Les excuses les plus courantes
« C'est interdit de filmer dans le Haram »
C'est partiellement vrai : il existe des restrictions sur la photographie professionnelle dans la Grande Mosquée. Mais des millions de pèlerins filment quotidiennement avec leur smartphone sans problème. Des preuves vidéo discrètes sont tout à fait réalisables.
« La foi suffit, pas besoin de preuves »
C'est une manipulation. La confiance en Allah ne dispense pas de la transparence entre êtres humains. Le Prophète ﷺ lui-même a encouragé à écrire les dettes et les engagements.
« On fait trop de missions pour tout documenter »
C'est l'aveu d'un service industrialisé qui privilégie le volume sur la qualité.
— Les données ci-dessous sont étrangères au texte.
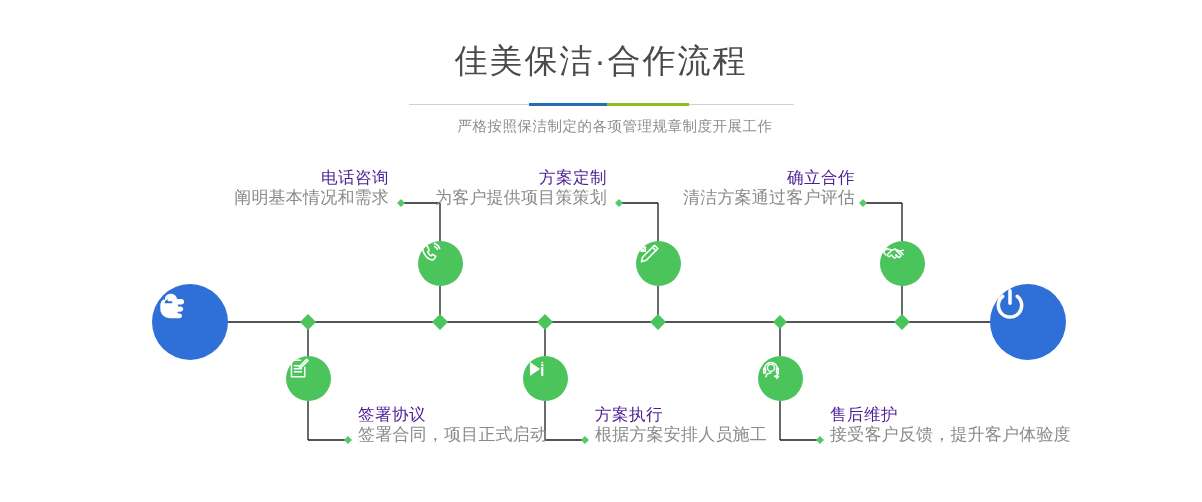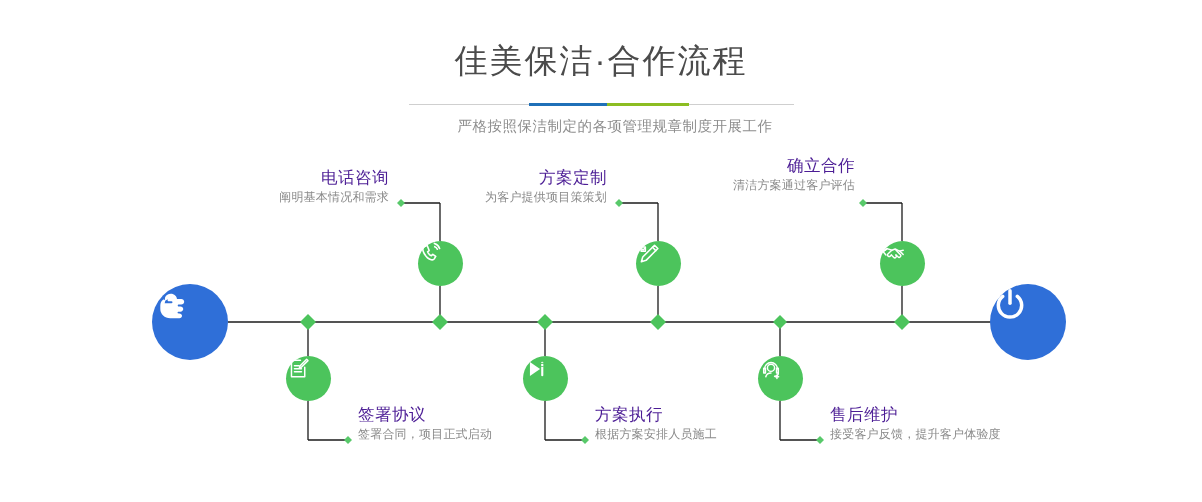--- a/index.html
+++ b/index.html
@@ -171,7 +171,7 @@
         </svg>
       </span>
     </div>
-    <div class="lbl up" style="right:347px;top:4px;">
+    <div class="lbl up" style="right:347px;top:16px;">
       <div class="t">确立合作</div>
       <div class="s">清洁方案通过客户评估</div>
     </div>

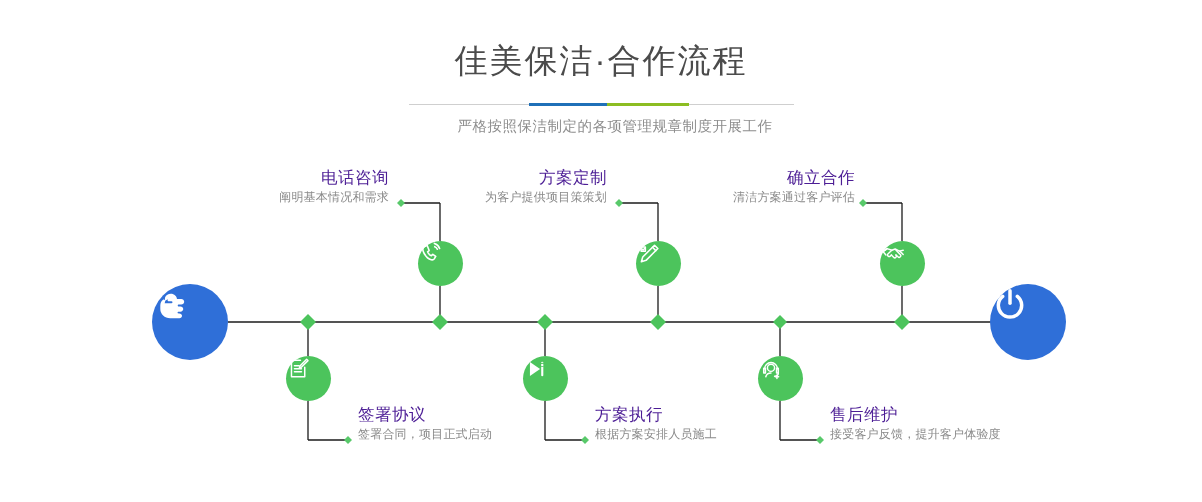--- a/index.html
+++ b/index.html
@@ -44,7 +44,7 @@
 
   .lbl{position:absolute;white-space:nowrap;}
   .lbl .t{font-size:16.5px;color:#4c1d95;line-height:22px;letter-spacing:.5px;}
-  .lbl .s{font-size:12px;color:#8a8a8a;line-height:19px;letter-spacing:.2px;}
+  .lbl .s{font-size:17px;color:#8a8a8a;line-height:19px;letter-spacing:.2px;}
   .lbl.up{text-align:right;}
   .lbl.down{text-align:left;}
 </style>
Un service sérieux adapte son volume à sa capacité de documentation.
« Les preuves seront envoyées plus tard »
Si « plus tard » ne se transforme jamais en date concrète, c'est un refus déguisé.
Ce que le refus révèle vraiment
Dans la plupart des cas, un service qui refuse les preuves a quelque chose à cacher : soit la Omra n'a pas été accomplie, soit elle a été « mutualisée » (un exécutant fait une seule Omra pour plusieurs clients), soit le service manque de professionnalisme.
L'alternative : exiger la transparence
Chez Confie Ta Omra, les preuves sont systématiques. C'est un engagement non négociable.
Conclusion : pas de preuves, pas de confiance
Si un service refuse de vous fournir des preuves, cherchez ailleurs. C'est aussi simple que ça. Votre amanah mérite mieux qu'un « faites-nous confiance » sans substance.